Flexray and ISOBUS Integration for Off-Road Vehicles: New Standards Together for Safety and Effective Applications

This paper makes an analytical overview of a hybrid network for off-highway vehicles where ISOBUS and FlexRay protocols co-exist. A functional analysis has been conducted and a methodo logy for a quantitative evaluation of the overall system (in terms of performance and reliability) is carried out.

Virtual Fixtures for Secondary Tasks

The insertion of data in personal devices (e.g. mobile phones, GPS devices) tends to distract us from the primary task (e.g driving) that we are executing because of the necessity of deviating our visual attention to a secondary task. In this work we have tested the benefits introduced by the haptic feedback as a facility for a very common secondary tasks, namely the insertion of strings in an input device. Experiments demonstrate that the presence of virtual fixtures improves performances during input tasks and decreases the distraction of the user from the primary task.

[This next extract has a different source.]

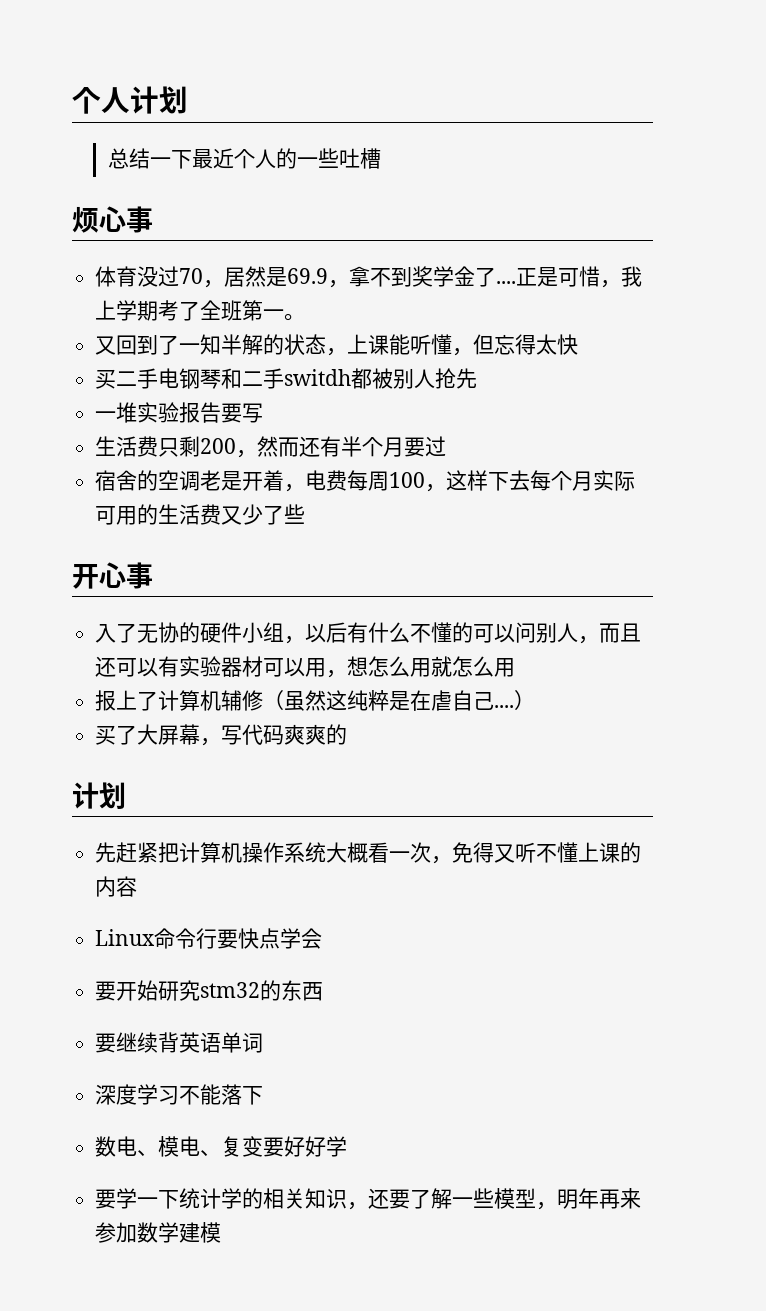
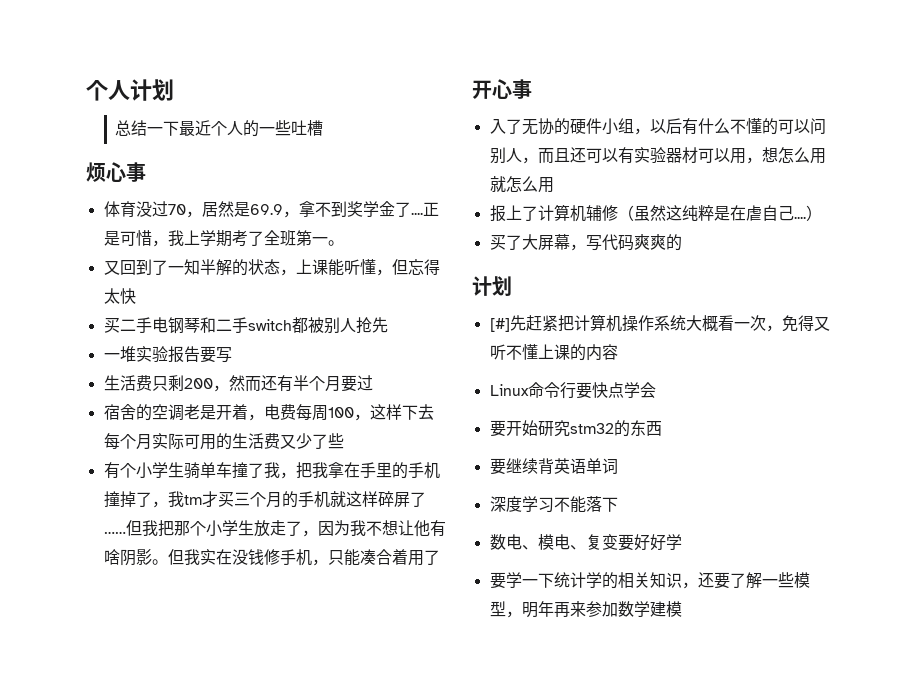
[284,369,352,386] switdh -> [247,319,292,331] switch
(306, 514) none -> [103,462,440,479] [103,491,426,508] [103,520,446,537] [103,549,440,566] // 有个小学生骑单车撞了我，把我拿在手里的手机撞掉了，我tm才买三个月的手机就这样碎屏了……但我把那个小学生放走了，因为我不想让他有啥阴影。但我实在没钱修手机，只能凑合着用了
(126, 795) none -> [489,318,510,332] [#]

Design of an adaptive feedback based steering wheel

This paper aims at describing the architectural model of an adaptive force-feedback for a By Wire steering wheel system. This solution uses a steering wheel to replicate the reactive torque law which allows the driver to complete a precise driving scenario or a task with the higher performances. Then, the steering wheel adapts the reactive torque to the driving scenario. Since the design of this system considers the driver performances, it is called Ergonomic Steer-By-Wire. Now a prototype version of the ESBW is connected on a professional driving simulator and several tests are going to be conducted in order to tune the system components. Adapting the force feedback to the driving scenario could be a solution for improving drivers safety and vehicle control.

Present and Future of Simulation Traffic Models

In transportation research, simulation technologies have acquired a huge relevance since they permit to reproduce, under controllable conditions, different scenarios with a growing degree of complexity. In this sense, a general trend can be anticipated here since it represents one of the backbone of this paper. The simulators of traffic scenario are enlarging the numbers of factors to be considered, from the sole link between vehicles and driving environment to a joint scenario in which drivers’ intentions, autonomous behaviours of different vehicles and adaptive technologies (providing ad-hoc reactions according to specific driving conditions) are all together considered and computed. Therefore, the more the complexity grows, the more the network of factors influencing the reliability of these scenarios becomes articulated.